The certainty that colored her words took away some of the twisting guilt in Will's stomach, replacing it with a warmth that spread through his body like the tingle following a drink of whiskey. He felt his lips curving into a smile before he remembered his earlier thoughts on that very thing.

"I could just as easily do carpentry in Scarborough," he said. The words fell from him like heavy stones.

"Where your family is," Djaq added, her voice even heavier. Will nodded, and felt the corners of his eyes again begin to prick. Bending his head into the shadows and away from Djaq's too-observant eyes, he tugged hard on the litter's rope, under the pretext of making it secure. A few sharp stings of pain in his hand were enough to drive back the tears, but the thoughts of his family were not nearly as easy to banish.

Dan and Luke Scarlett were never far from Will's mind. In fact, in the brief moment of that first step down the road to Scarborough, thoughts of seeing them again had blotted out all thoughts of the outlaws he was leaving behind. It was such a strange thing, having his family alive yet so separated from him that he thought about them in past times and memories as if they were dead. Correspondence was sporadic at best, letters snuck through mail caravans that, like so many things, often fell prey to the Sheriff's harsh rules and taxes. Sometimes upon opening a letter that described events which clearly must have taken place months ago, Will felt as though he was exchanging words with ghosts.

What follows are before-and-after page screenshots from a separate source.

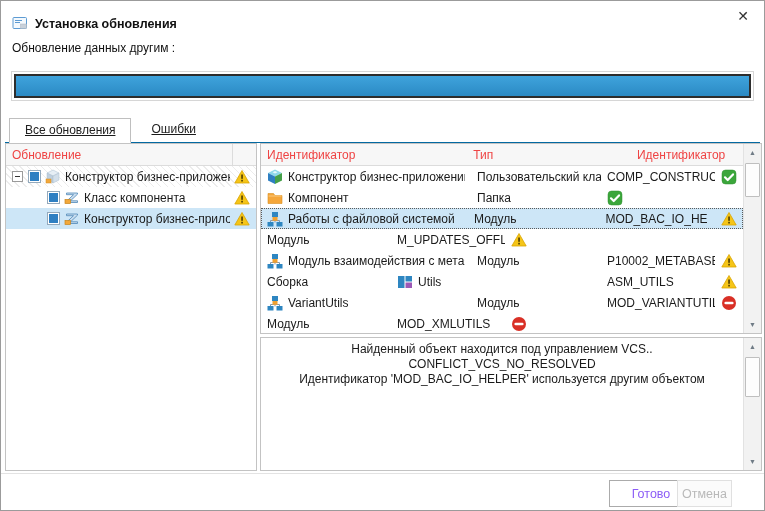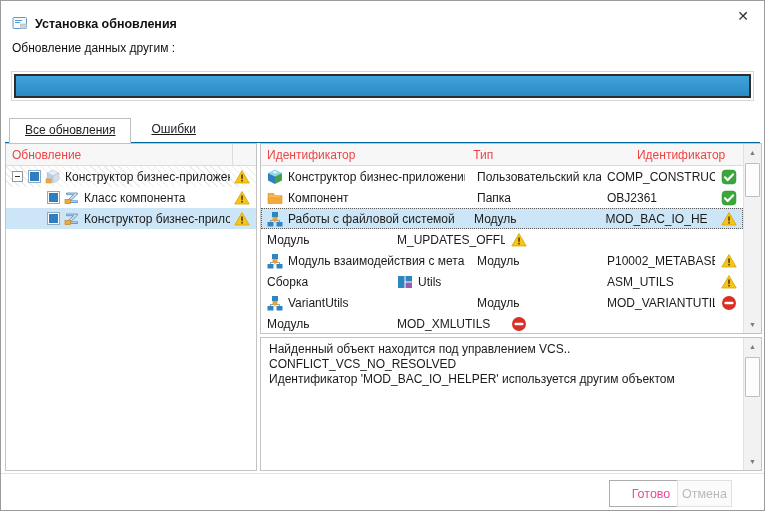--- a/index.html
+++ b/index.html
@@ -68,26 +68,26 @@
   .cell-status .status{margin:0;}
 
   
   .vscroll{position:absolute;top:0;right:0;bottom:0;width:18px;background:#F2F2F2;border-left:1px solid #E2E2E2;}
   .scroll-btn{position:absolute;left:0;right:0;height:17px;display:flex;align-items:center;justify-content:center;font-size:7px;color:#6F7B85;cursor:pointer;}
   .scroll-up{top:0;}
   .scroll-down{bottom:0;}
   .scroll-thumb{position:absolute;left:1px;right:1px;background:#FDFDFD;border:1px solid #BFBFBF;border-radius:1px;}
 
   
-  .msg-body{position:absolute;inset:0;right:18px;padding:4px 8px;overflow:hidden;}
+  .msg-body{position:absolute;inset:0;right:18px;padding:4px 8px;overflow:hidden;text-align:center;}
   .msg-body p{line-height:15px;color:#1a1a1a;white-space:nowrap;}
 
   
   .footer-sep{position:absolute;left:0;right:0;top:472px;border-top:1px solid #E3E3E3;}
-  .btn{position:absolute;top:479px;height:27px;background:#fff;border:1px solid #ABABAB;font-family:inherit;font-size:12.5px;color:#ec4899;cursor:pointer;}
+  .btn{position:absolute;top:479px;height:27px;background:#fff;border:1px solid #ABABAB;font-family:inherit;font-size:12.5px;color:#8b5cf6;cursor:pointer;}
   .btn-done{left:608px;width:84px;}
   .btn-cancel{left:676px;width:55px;border:1px solid #E0E0E0;background:#FBFBFB;color:#B9B9B9;cursor:default;}
 </style>
 </head>
 <body>
 
 <div class="dialog">
 
   <div class="titlebar">
     <span class="icon">
@@ -215,21 +215,20 @@
           <div class="cell cell-name">
             <span class="obj-icon">
               <svg viewBox="0 0 16 16">
                 <path d="M1 3.5h5.5l1.5 2H15v8H1z" fill="#F5A73B" stroke="#D98E1F" stroke-width=".6"></path>
                 <path d="M1.5 6h13" stroke="#FBC97F" stroke-width="1"></path>
               </svg>
             </span>
             <span class="txt">Компонент</span>
           </div>
           <div class="cell cell-type">Папка</div>
-          <div class="cell cell-id">OBJ2361</div>
           <div class="cell cell-status">
             <span class="status">
               <svg viewBox="0 0 16 16">
                 <rect x="1" y="1" width="14" height="14" rx="3.5" fill="#3BA63B" stroke="#2F8F2F" stroke-width=".5"></rect>
                 <path d="M4 8.3l2.7 2.7L12 5.4" fill="none" stroke="#fff" stroke-width="2.2" stroke-linecap="round" stroke-linejoin="round"></path>
               </svg>
             </span>
           </div>
         </div>
         <div class="table-row selected">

The hardest letters to receive however, were those with sections penned by his Auntie Annie. Her writing was elegant yet neat, exactly as her sister's had been. Will would trace the curling lines and little swirls with his fingertips, imagining himself riding to Scarborough in glorious triumph, knighted by Robin or perhaps even the King himself, laden with riches to present to his family before bringing them home. He would imagine them emerging from his aunt's house, his brother tall and straight-backed with color in his filled-out cheeks, his father whole and solid with darker hair and a face unstretched by lines of grief and pain. He would imagine his mother alive and well between them, her skin rosy and not sallow, her smile bright and not strained.

His delusion never lasted long before something always happened-- the Sheriff blockading another town, Gisborne exploiting more commoners, a command from Robin to go to Nottingham-- to bring him back to the painfully real present and break his happy fantasy apart like splintered wood, leaving only painful slivers of memory in his heart.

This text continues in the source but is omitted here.